В темноте Люба нашла мостик через разрытую теплотрассу, миновала настил из неустойчивых досок, поднялась на четвёртый этаж.
– Долго, ты, голубушка, добиралась, за это время можно представиться Господу, – открыла дверь тяжело дышавшая женщина восьмидесяти лет в тёплом халате и пуховом платке на плечах, в квартире холодно из-за отключённого отопления. Старуха пошла к постели, раскачивая из стороны в сторону грузное тело, как кукла неваляшка
Люба позвонила в «скорую».
Появился доктор, лет сорока пяти, похожий на Фантомаса из старого французского фильма: высокий, широкоплечий, лысый с неподвижным лицом. Ещё один кошмар ночи, не считая пробуждения от телефонного звонка, ускользающего в никуда мохнатого друга, раздражения супруга и, выпадающих из расстёгнутой шубы, голых «прелестей» матерящейся проститутки.
«Чего ждать от этого громилы, как таких пускают к больным по ночам?» – удивилась Люба.
Года четыре назад она отправляла Ольгу в очередную больницу, приехали санитары. Прежде, чем забрать, осмотрели квартиру, спросили, с кем живёт хозяйка, не одинока ли. Интерес к недвижимости и пренебрежение к пациентке, даже, не сочли нужным замаскировать.
Врач прошёл в комнату, помог старухе сесть, послушал, померил давление, снял кардиограмму, попытался расспрашивать о здоровье. У него оказался мягкий, успокаивающий голос, не соответствующий пугающей внешности.

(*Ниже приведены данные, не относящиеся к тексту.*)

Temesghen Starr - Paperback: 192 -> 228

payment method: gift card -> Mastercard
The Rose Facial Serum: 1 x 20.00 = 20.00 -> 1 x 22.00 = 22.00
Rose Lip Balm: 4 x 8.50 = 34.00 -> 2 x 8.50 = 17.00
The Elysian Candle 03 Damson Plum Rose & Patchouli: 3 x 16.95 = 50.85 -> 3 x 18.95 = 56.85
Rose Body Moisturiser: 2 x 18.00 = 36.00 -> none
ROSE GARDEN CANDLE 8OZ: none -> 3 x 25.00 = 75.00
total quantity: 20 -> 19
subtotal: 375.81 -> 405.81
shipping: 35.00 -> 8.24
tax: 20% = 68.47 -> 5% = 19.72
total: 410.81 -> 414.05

«Не говорит, а журчит», – подумала Люба.
Сначала круглые, выпученные глаза больной скакали по лицу, пульс зашкаливал. Услышав ласковый голос, немного успокоилась, осмелела, почувствовала, что сегодня ночью, наверное, ещё не умрёт, и, превозмогая себя, пошла в атаку:
– Ну, отвечай, сколько мне осталось?! Что в глаза не смотришь, боишься сказать, что смерть близко? – цеплялась за руку в белом халате. – Молчишь? Сейчас на тебя заявление напишу в здравотдел!
Доктор освободил руку, посмотрел на возбуждённое лицо, всклокоченные жёсткие белые волосы и наклонился над саквояжем с лекарствами.